▶ _What this task involves_: A faithful copy of the listing below is needed, with its pictures left out.

▶ _Given records_:
----
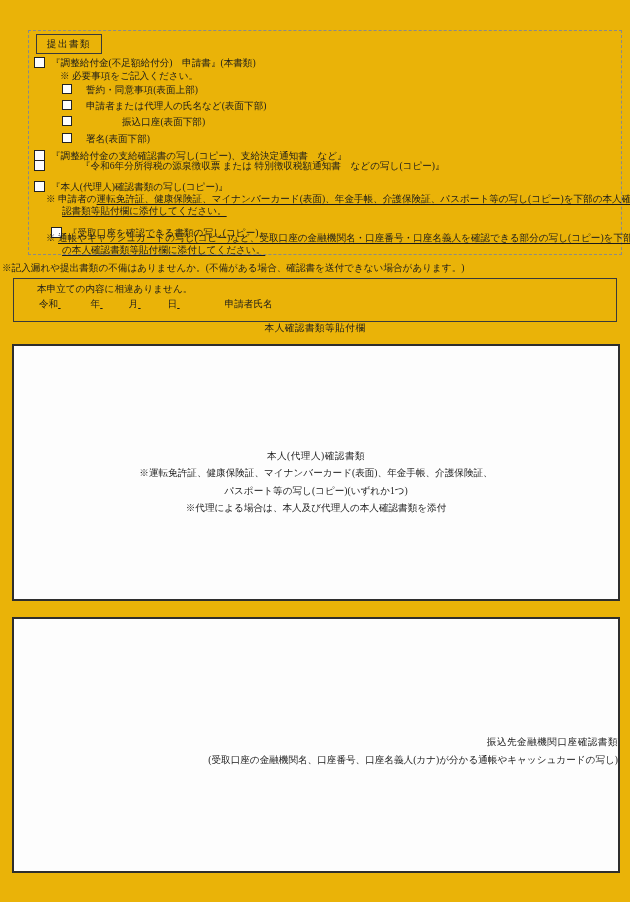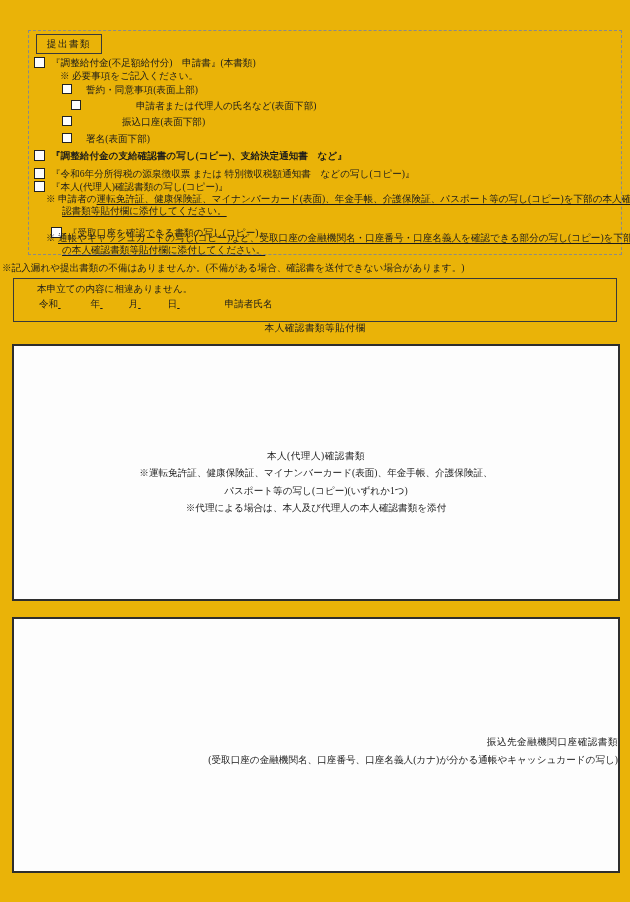--- a/index.html
+++ b/index.html
@@ -100,39 +100,39 @@
       <span>『調整給付金(不足額給付分)　申請書』(本書類)</span>
     </div>
     <div class="row" style="left:31px; top:39px;">
       <span>※ 必要事項をご記入ください。</span>
     </div>
 
     <div class="row" style="left:33px; top:53px;">
       <span class="cb small"></span>
       <span>誓約・同意事項(表面上部)</span>
     </div>
-    <div class="row" style="left:42px; top:69px;gap:41px;">
+    <div class="row" style="left:33px; top:69px;">
       <span class="cb small"></span>
       <span>申請者または代理人の氏名など(表面下部)</span>
     </div>
     <div class="row" style="left:33px; top:85px;gap:36px;">
       <span class="cb small"></span>
       <span>振込口座(表面下部)</span>
     </div>
     <div class="row" style="left:33px; top:102px;">
       <span class="cb small"></span>
       <span>署名(表面下部)</span>
     </div>
 
-    <div class="row" style="left:5px; top:119px;font-weight:bold;">
+    <div class="row" style="left:5px; top:119px;">
       <span class="cb"></span>
       <span>『調整給付金の支給確認書の写し(コピー)、支給決定通知書　など』</span>
     </div>
 
-    <div class="row" style="left:5px; top:137px;">
+    <div class="row" style="left:5px; top:129px;gap:30px;">
       <span class="cb"></span>
       <span>『令和6年分所得税の源泉徴収票 または 特別徴収税額通知書　などの写し(コピー)』</span>
     </div>
 
     <div class="row" style="left:5px; top:150px;">
       <span class="cb"></span>
       <span>『本人(代理人)確認書類の写し(コピー)』</span>
     </div>
     <div class="note-wrap" style="left:17px; top:162px;">
       <span>※ 申請者の</span><u>運転免許証、健康保険証、マイナンバーカード(表面)、年金手帳、介護保険証、パスポート等の写し(コピー)を下部の本人確認書類等貼付欄に添付してください。</u>

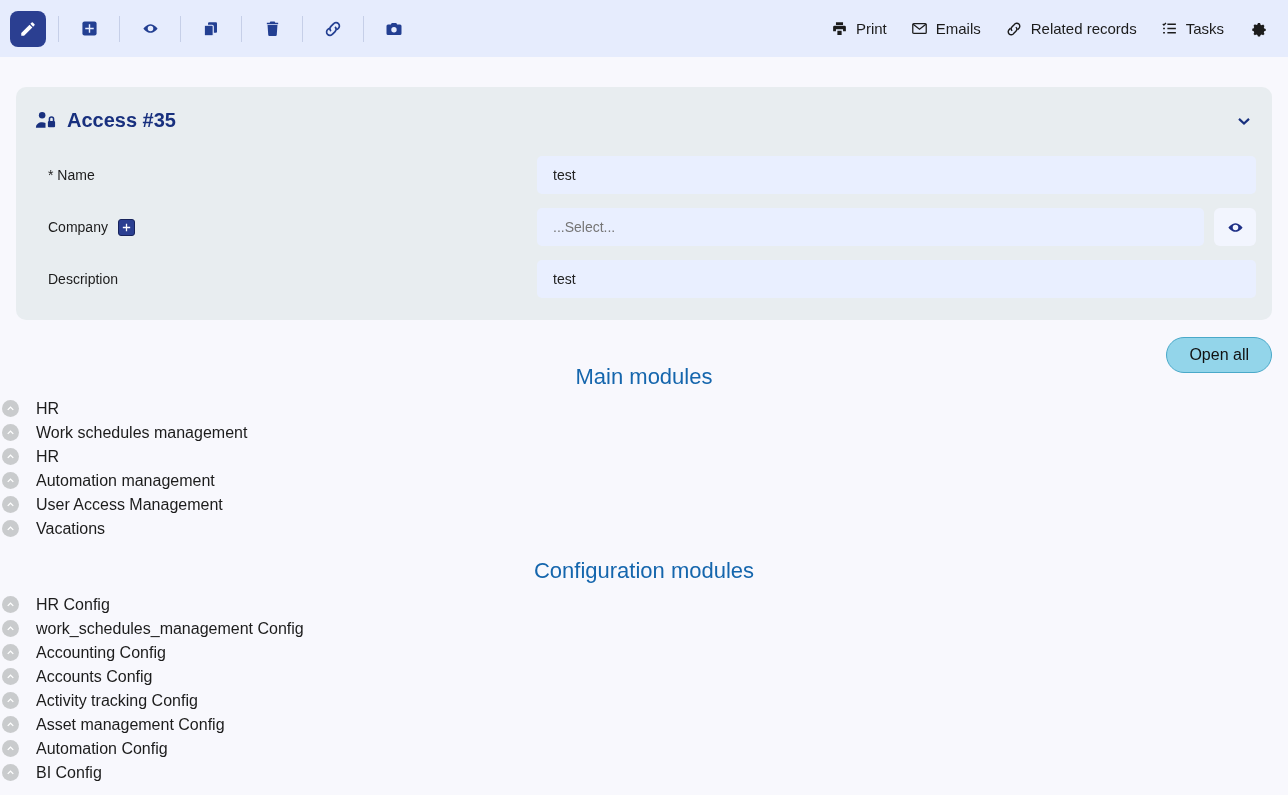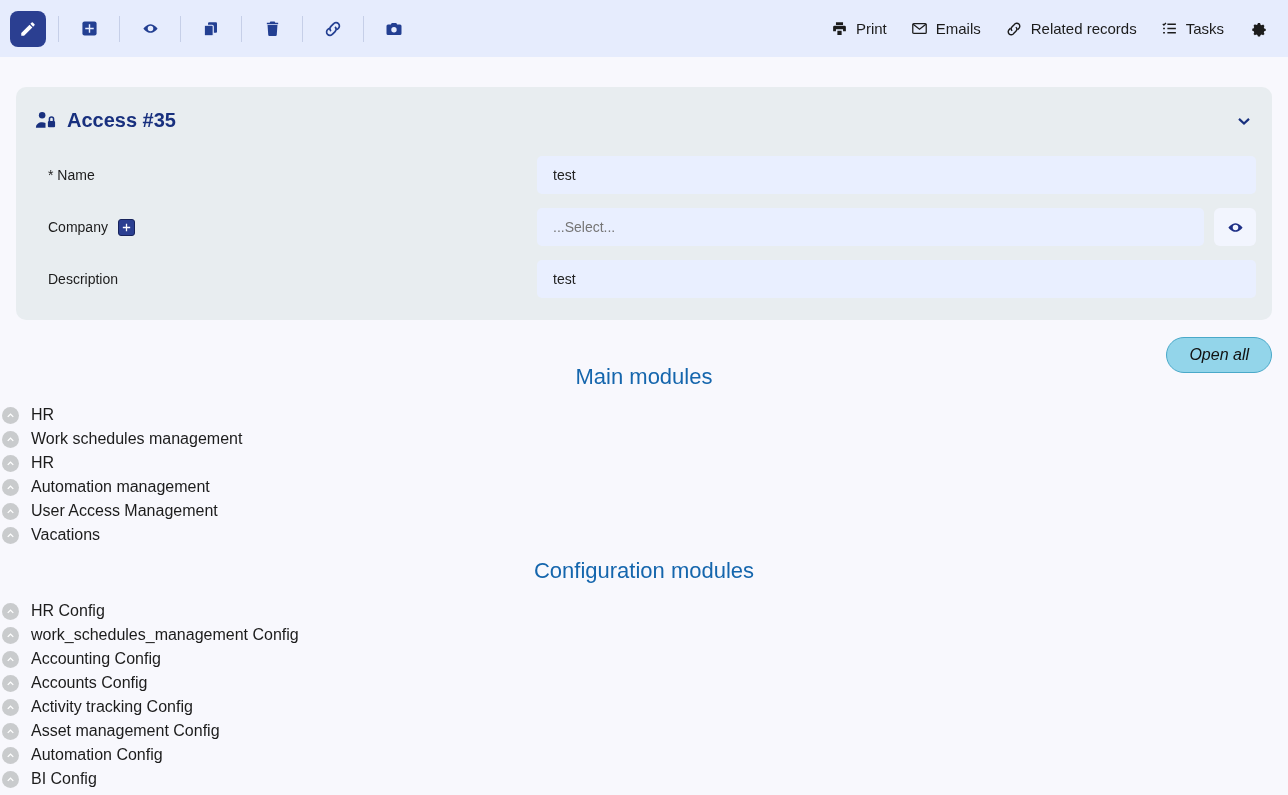--- a/index.html
+++ b/index.html
@@ -124,36 +124,35 @@
   }
   .openall {
     background: #93d5ea;
     border: 1px solid #4aa9c9;
     border-radius: 20px;
     padding: 8px 22px;
     font-size: 16px;
     color: #111;
     cursor: pointer;
     font-family: "Liberation Sans", sans-serif;
-    font-style: italic;
   }
 
   
   .section-title {
     text-align: center;
     font-size: 22px;
     color: #1566ad;
     margin-top: -9px;
     padding-bottom: 10px;
   }
   .section-title.second { margin-top: 14px; padding-bottom: 12px; }
 
   .mod-list { padding: 0 0 0 0; }
   .mod-item {
-    display: flex; align-items: flex-end; gap: 12px;
+    display: flex; align-items: flex-start; gap: 17px;
     height: 24px;
     padding-left: 2px;
     cursor: pointer;
   }
   .mod-icon {
     width: 17px; height: 17px;
     border-radius: 50%;
     background: #c9cbcd;
     display: flex; align-items: center; justify-content: center;
     flex: 0 0 17px;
----
▶ _Solution for this exercise_:
--- a/index.html
+++ b/index.html
@@ -100,39 +100,39 @@
       <span>『調整給付金(不足額給付分)　申請書』(本書類)</span>
     </div>
     <div class="row" style="left:31px; top:39px;">
       <span>※ 必要事項をご記入ください。</span>
     </div>
 
     <div class="row" style="left:33px; top:53px;">
       <span class="cb small"></span>
       <span>誓約・同意事項(表面上部)</span>
     </div>
-    <div class="row" style="left:42px; top:69px;gap:41px;">
+    <div class="row" style="left:33px; top:69px;">
       <span class="cb small"></span>
       <span>申請者または代理人の氏名など(表面下部)</span>
     </div>
     <div class="row" style="left:33px; top:85px;gap:36px;">
       <span class="cb small"></span>
       <span>振込口座(表面下部)</span>
     </div>
     <div class="row" style="left:33px; top:102px;">
       <span class="cb small"></span>
       <span>署名(表面下部)</span>
     </div>
 
-    <div class="row" style="left:5px; top:119px;font-weight:bold;">
+    <div class="row" style="left:5px; top:119px;">
       <span class="cb"></span>
       <span>『調整給付金の支給確認書の写し(コピー)、支給決定通知書　など』</span>
     </div>
 
-    <div class="row" style="left:5px; top:137px;">
+    <div class="row" style="left:5px; top:129px;gap:30px;">
       <span class="cb"></span>
       <span>『令和6年分所得税の源泉徴収票 または 特別徴収税額通知書　などの写し(コピー)』</span>
     </div>
 
     <div class="row" style="left:5px; top:150px;">
       <span class="cb"></span>
       <span>『本人(代理人)確認書類の写し(コピー)』</span>
     </div>
     <div class="note-wrap" style="left:17px; top:162px;">
       <span>※ 申請者の</span><u>運転免許証、健康保険証、マイナンバーカード(表面)、年金手帳、介護保険証、パスポート等の写し(コピー)を下部の本人確認書類等貼付欄に添付してください。</u>

--- a/index.html
+++ b/index.html
@@ -124,36 +124,35 @@
   }
   .openall {
     background: #93d5ea;
     border: 1px solid #4aa9c9;
     border-radius: 20px;
     padding: 8px 22px;
     font-size: 16px;
     color: #111;
     cursor: pointer;
     font-family: "Liberation Sans", sans-serif;
-    font-style: italic;
   }
 
   
   .section-title {
     text-align: center;
     font-size: 22px;
     color: #1566ad;
     margin-top: -9px;
     padding-bottom: 10px;
   }
   .section-title.second { margin-top: 14px; padding-bottom: 12px; }
 
   .mod-list { padding: 0 0 0 0; }
   .mod-item {
-    display: flex; align-items: flex-end; gap: 12px;
+    display: flex; align-items: flex-start; gap: 17px;
     height: 24px;
     padding-left: 2px;
     cursor: pointer;
   }
   .mod-icon {
     width: 17px; height: 17px;
     border-radius: 50%;
     background: #c9cbcd;
     display: flex; align-items: center; justify-content: center;
     flex: 0 0 17px;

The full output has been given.